### Task description
Show every line in the entries below where the word "using" appears.

### Recorded data
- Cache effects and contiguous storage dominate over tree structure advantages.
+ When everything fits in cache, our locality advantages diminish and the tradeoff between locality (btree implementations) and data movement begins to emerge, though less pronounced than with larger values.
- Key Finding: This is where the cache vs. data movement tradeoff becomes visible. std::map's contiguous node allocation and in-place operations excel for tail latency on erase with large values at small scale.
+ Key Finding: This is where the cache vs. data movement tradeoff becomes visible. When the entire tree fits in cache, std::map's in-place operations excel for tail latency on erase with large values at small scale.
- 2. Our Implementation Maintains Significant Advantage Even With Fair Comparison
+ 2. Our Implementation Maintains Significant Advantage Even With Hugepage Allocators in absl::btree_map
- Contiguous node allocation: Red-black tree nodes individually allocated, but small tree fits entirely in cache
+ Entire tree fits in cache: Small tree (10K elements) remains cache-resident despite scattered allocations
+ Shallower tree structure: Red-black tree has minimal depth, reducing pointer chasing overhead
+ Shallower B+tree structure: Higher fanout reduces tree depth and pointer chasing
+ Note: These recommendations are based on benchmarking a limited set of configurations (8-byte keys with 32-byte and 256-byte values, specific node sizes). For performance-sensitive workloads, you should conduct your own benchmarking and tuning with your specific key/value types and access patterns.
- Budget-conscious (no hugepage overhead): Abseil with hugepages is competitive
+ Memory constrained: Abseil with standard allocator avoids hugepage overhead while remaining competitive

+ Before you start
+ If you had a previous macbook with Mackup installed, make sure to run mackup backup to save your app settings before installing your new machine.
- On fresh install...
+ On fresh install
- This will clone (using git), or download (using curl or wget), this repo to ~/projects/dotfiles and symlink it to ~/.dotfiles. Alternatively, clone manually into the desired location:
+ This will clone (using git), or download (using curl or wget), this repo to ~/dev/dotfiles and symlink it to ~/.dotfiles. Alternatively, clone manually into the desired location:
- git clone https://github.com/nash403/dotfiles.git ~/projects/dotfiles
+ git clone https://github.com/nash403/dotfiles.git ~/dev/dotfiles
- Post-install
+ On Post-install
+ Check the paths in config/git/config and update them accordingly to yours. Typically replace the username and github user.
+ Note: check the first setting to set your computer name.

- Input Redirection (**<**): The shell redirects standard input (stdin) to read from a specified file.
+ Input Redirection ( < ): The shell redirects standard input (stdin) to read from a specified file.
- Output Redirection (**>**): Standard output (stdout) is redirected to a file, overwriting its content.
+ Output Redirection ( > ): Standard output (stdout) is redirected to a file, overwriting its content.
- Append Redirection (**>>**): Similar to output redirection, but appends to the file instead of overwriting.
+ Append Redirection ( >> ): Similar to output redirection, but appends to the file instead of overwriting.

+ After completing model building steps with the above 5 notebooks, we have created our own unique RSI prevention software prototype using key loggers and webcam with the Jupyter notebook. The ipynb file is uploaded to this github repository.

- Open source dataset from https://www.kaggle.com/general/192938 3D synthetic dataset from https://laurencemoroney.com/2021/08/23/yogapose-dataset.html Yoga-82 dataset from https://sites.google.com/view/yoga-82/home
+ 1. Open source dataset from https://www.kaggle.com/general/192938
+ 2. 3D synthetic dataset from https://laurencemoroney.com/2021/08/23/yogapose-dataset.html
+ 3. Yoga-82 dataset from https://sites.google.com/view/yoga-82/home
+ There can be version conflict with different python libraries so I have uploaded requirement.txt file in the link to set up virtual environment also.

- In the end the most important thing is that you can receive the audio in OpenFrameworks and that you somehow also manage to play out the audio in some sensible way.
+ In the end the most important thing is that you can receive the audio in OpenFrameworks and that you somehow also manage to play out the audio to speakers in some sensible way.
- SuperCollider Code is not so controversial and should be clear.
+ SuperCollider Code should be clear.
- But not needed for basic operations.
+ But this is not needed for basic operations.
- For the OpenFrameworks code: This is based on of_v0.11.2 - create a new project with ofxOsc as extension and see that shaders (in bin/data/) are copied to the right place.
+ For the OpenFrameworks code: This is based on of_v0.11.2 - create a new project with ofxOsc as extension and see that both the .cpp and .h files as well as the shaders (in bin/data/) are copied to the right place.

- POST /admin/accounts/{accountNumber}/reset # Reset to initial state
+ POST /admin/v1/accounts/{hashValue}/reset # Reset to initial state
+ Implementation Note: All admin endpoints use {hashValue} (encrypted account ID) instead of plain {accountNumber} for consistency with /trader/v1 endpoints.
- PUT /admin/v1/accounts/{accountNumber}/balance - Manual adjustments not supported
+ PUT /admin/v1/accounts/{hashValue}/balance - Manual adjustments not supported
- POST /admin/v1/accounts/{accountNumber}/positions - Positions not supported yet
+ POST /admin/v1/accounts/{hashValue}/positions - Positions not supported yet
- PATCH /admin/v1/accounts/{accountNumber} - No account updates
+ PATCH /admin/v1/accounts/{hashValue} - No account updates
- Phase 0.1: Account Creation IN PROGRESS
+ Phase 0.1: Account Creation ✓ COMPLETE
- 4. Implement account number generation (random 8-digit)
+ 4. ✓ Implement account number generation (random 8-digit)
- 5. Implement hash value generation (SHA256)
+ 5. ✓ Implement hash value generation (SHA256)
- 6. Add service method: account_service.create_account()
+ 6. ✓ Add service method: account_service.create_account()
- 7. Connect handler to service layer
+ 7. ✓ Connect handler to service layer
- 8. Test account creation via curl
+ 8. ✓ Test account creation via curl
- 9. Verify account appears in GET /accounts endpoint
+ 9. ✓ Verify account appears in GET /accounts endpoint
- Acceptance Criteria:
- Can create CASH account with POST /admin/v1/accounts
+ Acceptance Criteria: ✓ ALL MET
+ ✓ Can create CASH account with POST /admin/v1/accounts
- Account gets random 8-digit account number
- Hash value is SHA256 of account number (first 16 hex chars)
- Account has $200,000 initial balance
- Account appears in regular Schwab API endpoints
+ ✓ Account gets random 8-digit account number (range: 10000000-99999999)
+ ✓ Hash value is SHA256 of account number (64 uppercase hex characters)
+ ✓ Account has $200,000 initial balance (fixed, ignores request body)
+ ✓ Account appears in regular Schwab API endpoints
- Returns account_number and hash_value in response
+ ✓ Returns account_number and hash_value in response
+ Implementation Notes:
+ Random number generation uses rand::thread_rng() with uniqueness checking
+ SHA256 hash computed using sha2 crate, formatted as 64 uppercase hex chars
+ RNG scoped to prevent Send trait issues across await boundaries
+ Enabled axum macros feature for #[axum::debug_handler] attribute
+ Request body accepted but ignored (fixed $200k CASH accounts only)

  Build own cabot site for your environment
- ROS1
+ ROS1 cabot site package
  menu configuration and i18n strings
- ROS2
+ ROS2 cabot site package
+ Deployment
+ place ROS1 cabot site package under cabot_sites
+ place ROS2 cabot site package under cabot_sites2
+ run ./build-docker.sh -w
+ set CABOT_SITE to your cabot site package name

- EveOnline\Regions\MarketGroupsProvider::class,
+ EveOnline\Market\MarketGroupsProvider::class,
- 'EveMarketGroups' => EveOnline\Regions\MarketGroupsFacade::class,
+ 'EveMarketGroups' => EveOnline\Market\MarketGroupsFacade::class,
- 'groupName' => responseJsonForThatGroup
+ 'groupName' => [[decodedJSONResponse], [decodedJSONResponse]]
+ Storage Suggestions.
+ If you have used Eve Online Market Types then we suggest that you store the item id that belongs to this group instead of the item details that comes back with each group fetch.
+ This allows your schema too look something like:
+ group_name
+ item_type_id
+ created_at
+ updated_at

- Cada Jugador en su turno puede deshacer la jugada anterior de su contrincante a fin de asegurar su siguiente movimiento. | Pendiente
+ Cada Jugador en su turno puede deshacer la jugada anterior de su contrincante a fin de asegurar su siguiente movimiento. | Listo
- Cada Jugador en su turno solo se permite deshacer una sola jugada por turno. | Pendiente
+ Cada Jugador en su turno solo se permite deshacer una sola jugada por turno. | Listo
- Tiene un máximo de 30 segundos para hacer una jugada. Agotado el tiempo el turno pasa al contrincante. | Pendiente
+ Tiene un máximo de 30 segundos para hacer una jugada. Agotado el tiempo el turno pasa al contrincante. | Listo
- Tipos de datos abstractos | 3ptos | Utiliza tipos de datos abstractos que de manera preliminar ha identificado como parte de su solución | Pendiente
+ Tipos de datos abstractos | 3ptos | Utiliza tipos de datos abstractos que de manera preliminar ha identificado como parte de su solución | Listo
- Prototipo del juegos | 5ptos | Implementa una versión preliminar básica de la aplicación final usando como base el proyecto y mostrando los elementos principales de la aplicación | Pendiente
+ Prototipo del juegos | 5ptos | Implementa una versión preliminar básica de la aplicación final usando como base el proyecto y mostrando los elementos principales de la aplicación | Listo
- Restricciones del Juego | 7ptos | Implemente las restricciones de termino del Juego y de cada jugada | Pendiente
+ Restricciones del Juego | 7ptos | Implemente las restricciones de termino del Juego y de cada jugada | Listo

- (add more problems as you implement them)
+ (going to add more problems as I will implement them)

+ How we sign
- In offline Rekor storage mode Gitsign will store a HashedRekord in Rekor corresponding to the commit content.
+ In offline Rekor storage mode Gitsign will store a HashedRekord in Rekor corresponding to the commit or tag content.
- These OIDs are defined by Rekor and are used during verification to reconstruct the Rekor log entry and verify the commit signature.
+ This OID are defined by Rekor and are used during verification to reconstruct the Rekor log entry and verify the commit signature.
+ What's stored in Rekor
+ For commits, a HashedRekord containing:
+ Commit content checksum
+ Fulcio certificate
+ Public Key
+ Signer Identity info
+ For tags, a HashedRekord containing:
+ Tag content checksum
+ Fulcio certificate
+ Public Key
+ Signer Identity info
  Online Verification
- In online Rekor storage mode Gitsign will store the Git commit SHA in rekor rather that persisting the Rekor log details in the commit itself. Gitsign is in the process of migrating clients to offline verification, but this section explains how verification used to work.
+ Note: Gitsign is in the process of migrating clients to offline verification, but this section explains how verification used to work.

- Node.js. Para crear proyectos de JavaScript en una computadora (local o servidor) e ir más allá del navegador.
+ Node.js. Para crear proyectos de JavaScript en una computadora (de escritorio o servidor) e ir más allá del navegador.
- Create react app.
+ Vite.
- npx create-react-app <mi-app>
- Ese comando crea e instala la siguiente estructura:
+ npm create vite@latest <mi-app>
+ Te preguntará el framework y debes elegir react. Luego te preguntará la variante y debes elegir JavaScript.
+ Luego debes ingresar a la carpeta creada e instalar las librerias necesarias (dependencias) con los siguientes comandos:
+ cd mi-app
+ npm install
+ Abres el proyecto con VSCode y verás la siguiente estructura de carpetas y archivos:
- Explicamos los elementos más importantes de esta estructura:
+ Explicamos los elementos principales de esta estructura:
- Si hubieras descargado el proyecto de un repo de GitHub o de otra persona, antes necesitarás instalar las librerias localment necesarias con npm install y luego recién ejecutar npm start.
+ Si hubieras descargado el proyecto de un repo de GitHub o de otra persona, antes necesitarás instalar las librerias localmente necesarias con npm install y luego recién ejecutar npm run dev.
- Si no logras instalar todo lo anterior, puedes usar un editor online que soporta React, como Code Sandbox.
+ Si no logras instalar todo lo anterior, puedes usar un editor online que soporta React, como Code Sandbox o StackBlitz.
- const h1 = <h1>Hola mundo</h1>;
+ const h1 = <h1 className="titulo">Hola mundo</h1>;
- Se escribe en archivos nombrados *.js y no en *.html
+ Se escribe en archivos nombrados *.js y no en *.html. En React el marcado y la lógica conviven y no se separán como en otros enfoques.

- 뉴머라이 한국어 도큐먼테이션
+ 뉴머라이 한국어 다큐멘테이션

### Answer to the exercise
- This will clone (using git), or download (using curl or wget), this repo to ~/projects/dotfiles and symlink it to ~/.dotfiles. Alternatively, clone manually into the desired location:
+ This will clone (using git), or download (using curl or wget), this repo to ~/dev/dotfiles and symlink it to ~/.dotfiles. Alternatively, clone manually into the desired location:
+ After completing model building steps with the above 5 notebooks, we have created our own unique RSI prevention software prototype using key loggers and webcam with the Jupyter notebook. The ipynb file is uploaded to this github repository.
+ SHA256 hash computed using sha2 crate, formatted as 64 uppercase hex chars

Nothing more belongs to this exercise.